Трофейный рояль солдат всеми правдами и неправдами сумел доставить в подарок своей ненаглядной дочке Ксюше, которая за долгие годы войны превратилась из ребёнка в почти что невесту. Но Ксения в отличие от своего чудаковатого родителя, к музыке относилась прохладно, и рояль, гордость австрийских музыкантов, оставался стоять нетронутым, пока у Ксении не появилась своя дочка – Дина, дед дал ей такое необычное для русской глубинке имя, и настоял на своём, хотя молодые родители девочки и были против.

Дина и характером неуёмным и обличием не типичным для жителей среднерусских равнин, пошла в деда, как говорили в деревне, итальянского «камрада», потомка гарибальдийцев осевших по недоразумению в кипящей страстями России. Скрипка для дедовой внучки оказалась первой подругой детских игр, и она быстро научилась разговаривать с ней на одном, только им понятном языке. Но с роялем дружбы никак не получалось, уж очень громоздким и неповоротливым был заграничный товарищ, на котором теперь, после смерти деда, уютно размещались вместе с куклами-бантиками и другие её детские безделушки.

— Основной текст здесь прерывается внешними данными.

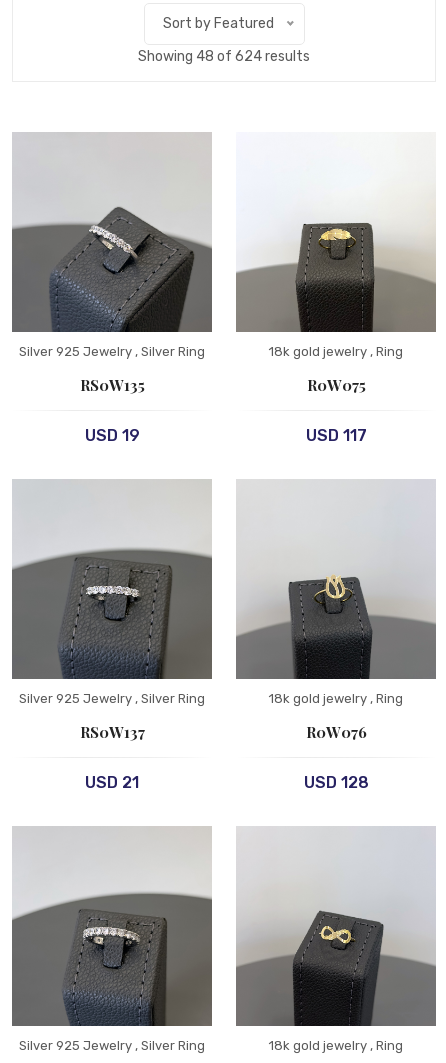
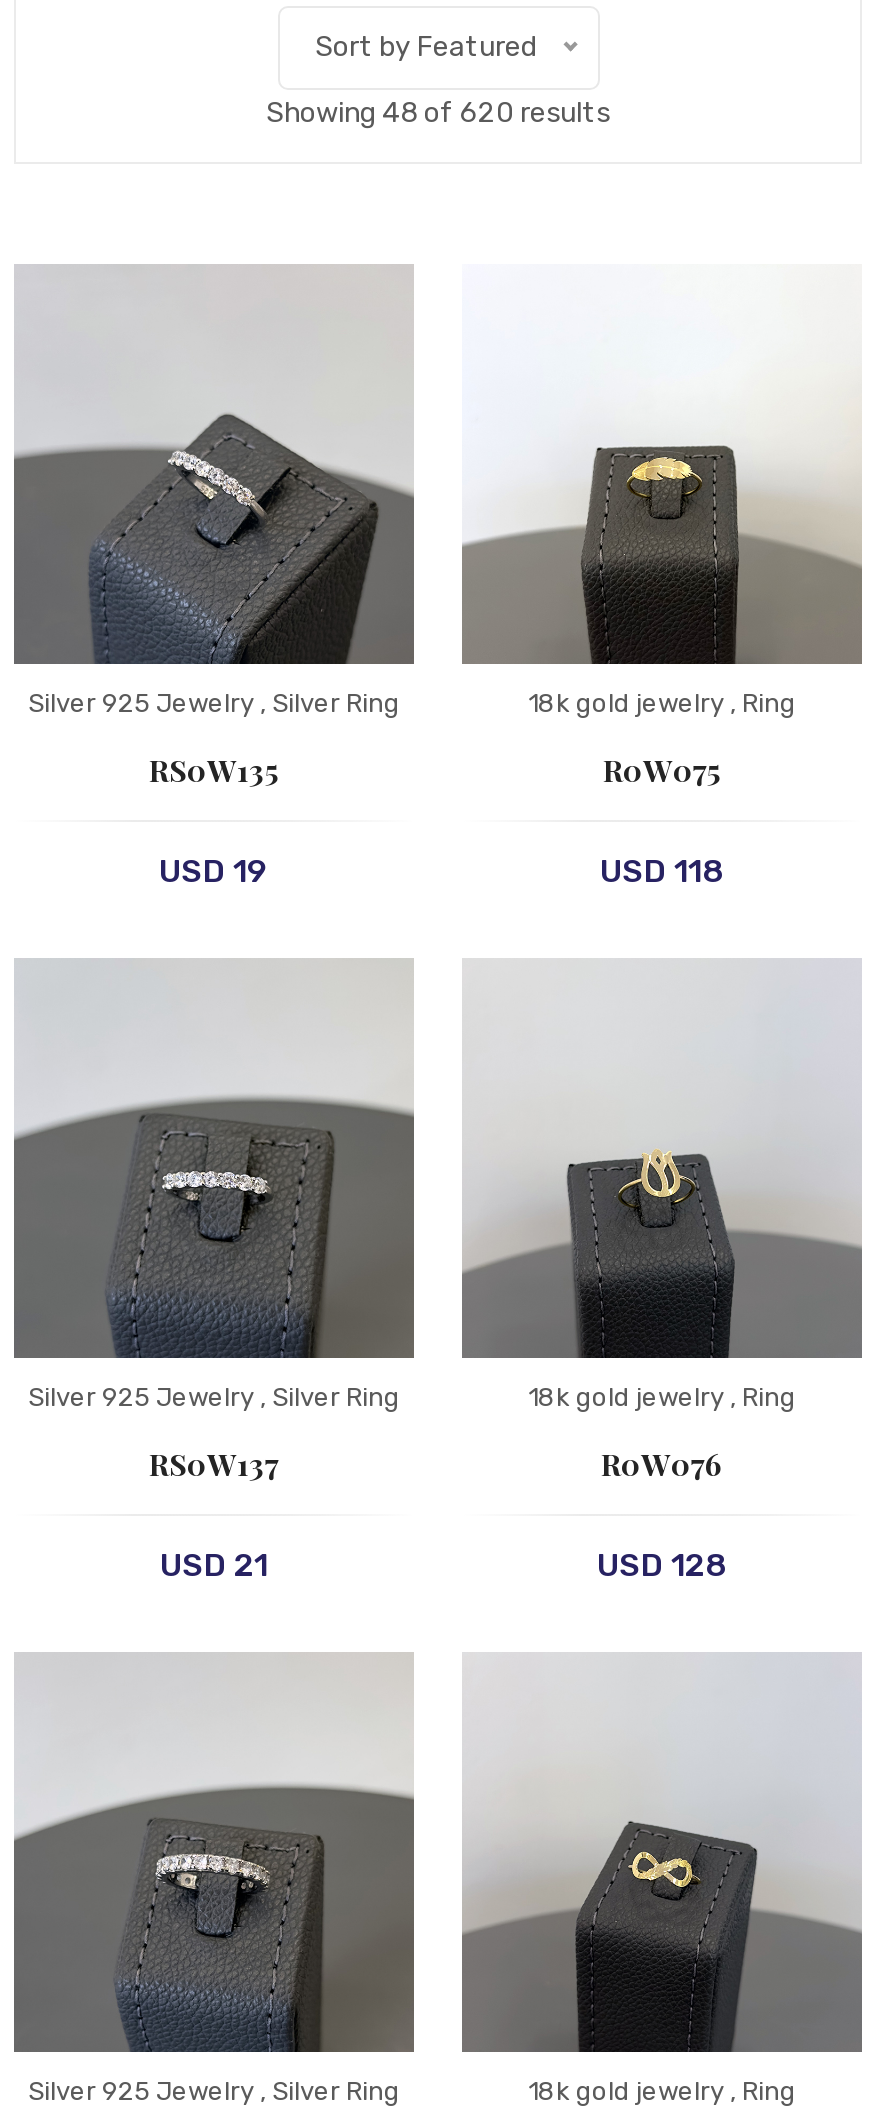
- Showing 48 of 624 results
+ Showing 48 of 620 results

- USD 117
+ USD 118
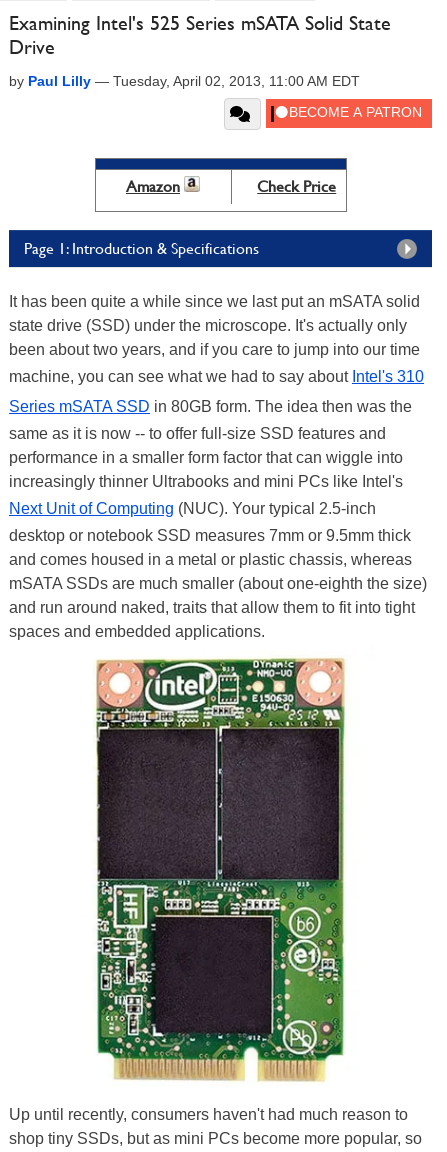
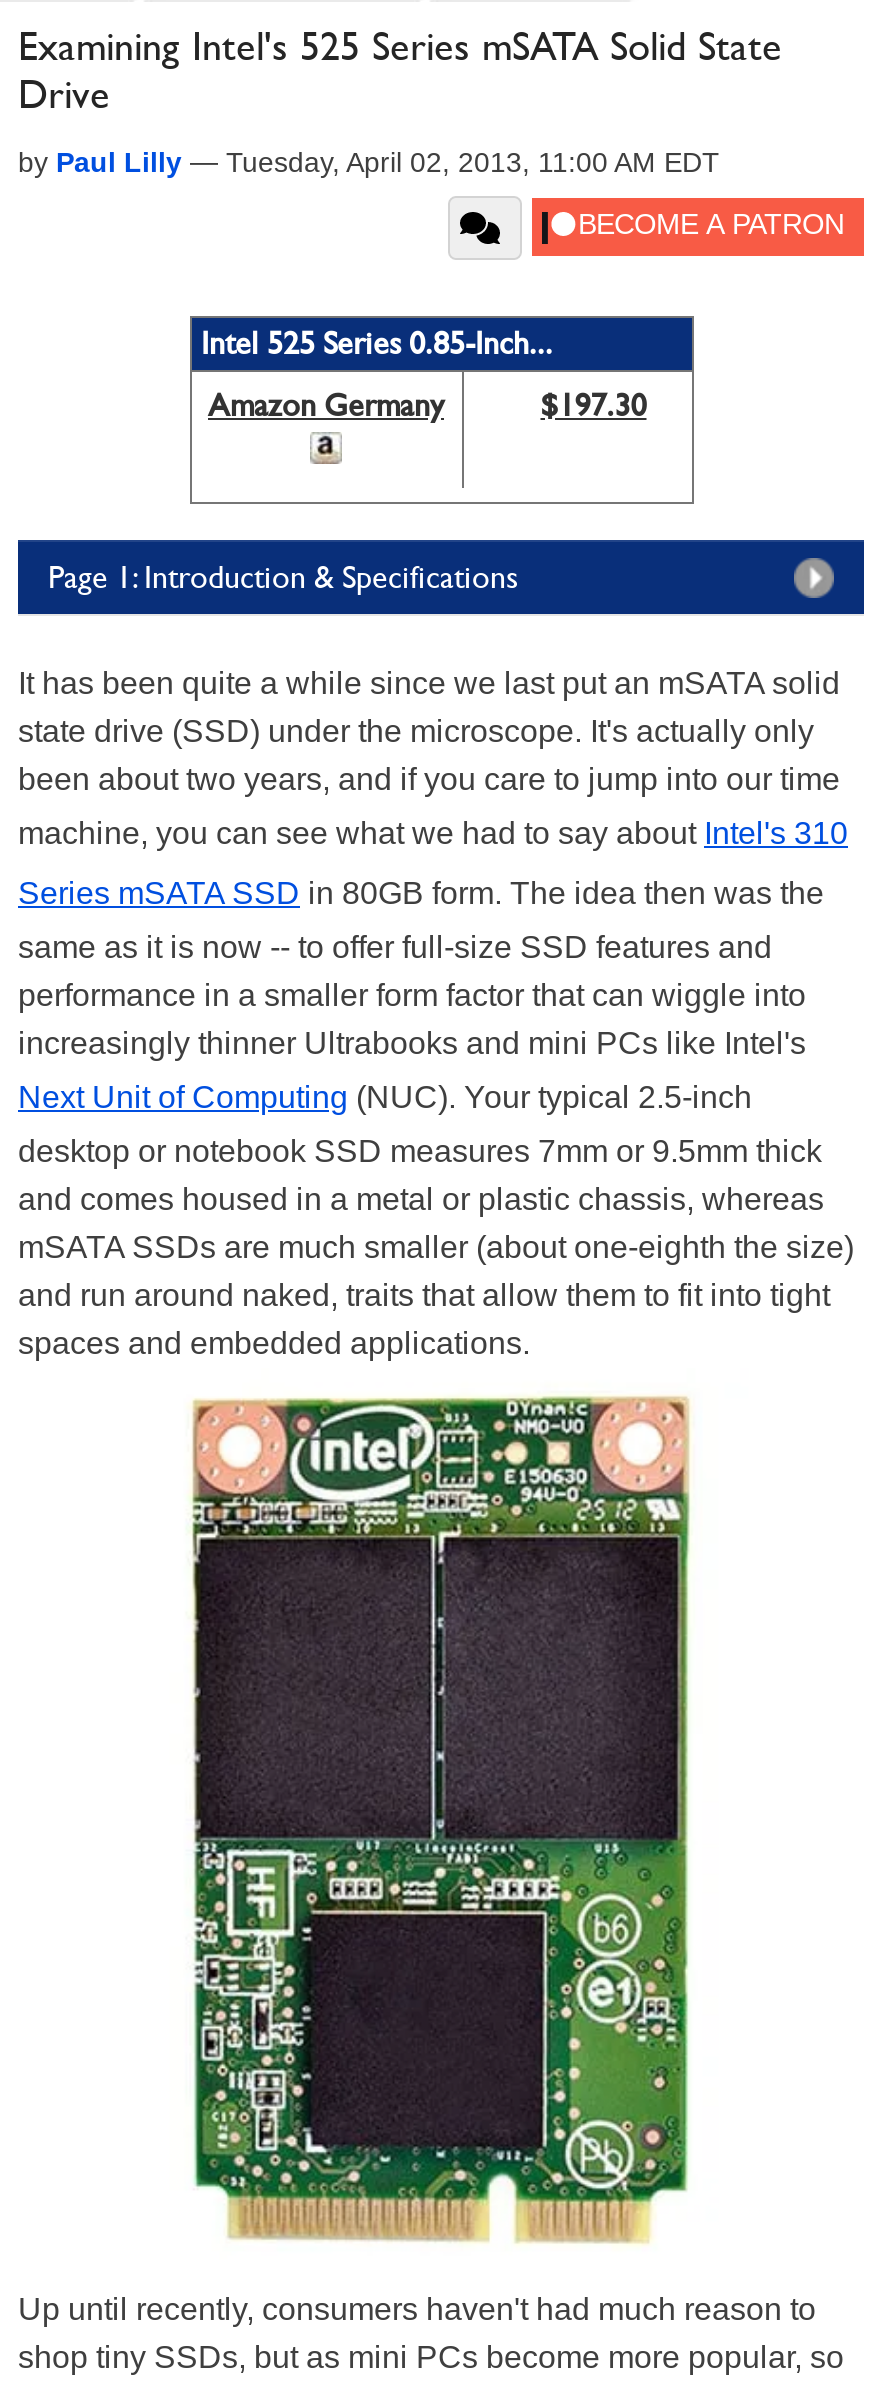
- Amazon
- Check Price
+ Intel 525 Series 0.85-Inch...
+ Amazon Germany
+ $197.30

Только, как ни крути, а для мебели рояль подходил мало, но продать в город дорогой музыкальный инструмент родители маленькой Дины не решались – мало ли как обернётся время! Господь пошлет, – подрастёт девочка и роялю найдётся место в её жизни…

А время оборачивается быстро. Такова его сущность. В селе открыли музыкальную школу, и маленькую Дианочку отдали туда.

«Меньше по улицам шляться будет!» – решила родня.

А девочка была и рада. Теперь и с этим громоздким инструментом поладила. Заберётся, бывало, на крутящийся высокий стул у рояля, сдвинет игрушки на пол, откинет двумя ручонками вороной масти крыло, и так пальчиками и бегает по чёрно-белым костяшкам. Ну всё равно, как цыплята зёрнышки клюют.

И так у неё всё хорошо получается, вроде с пелёнок этим занималась. Как услышит по радио какую-нибудь мелодию, так сразу и бежит к своему крылатому другу, напевы на клавиши перекладывать. И дедову скрипку не забывает. Уж очень говорливая вещица! Только дедова внучка её в ладонь возьмёт, она и застонет, и заплачет о невозвратном. Ну, а когда смычком проведёт, то и вся родня нарыдается.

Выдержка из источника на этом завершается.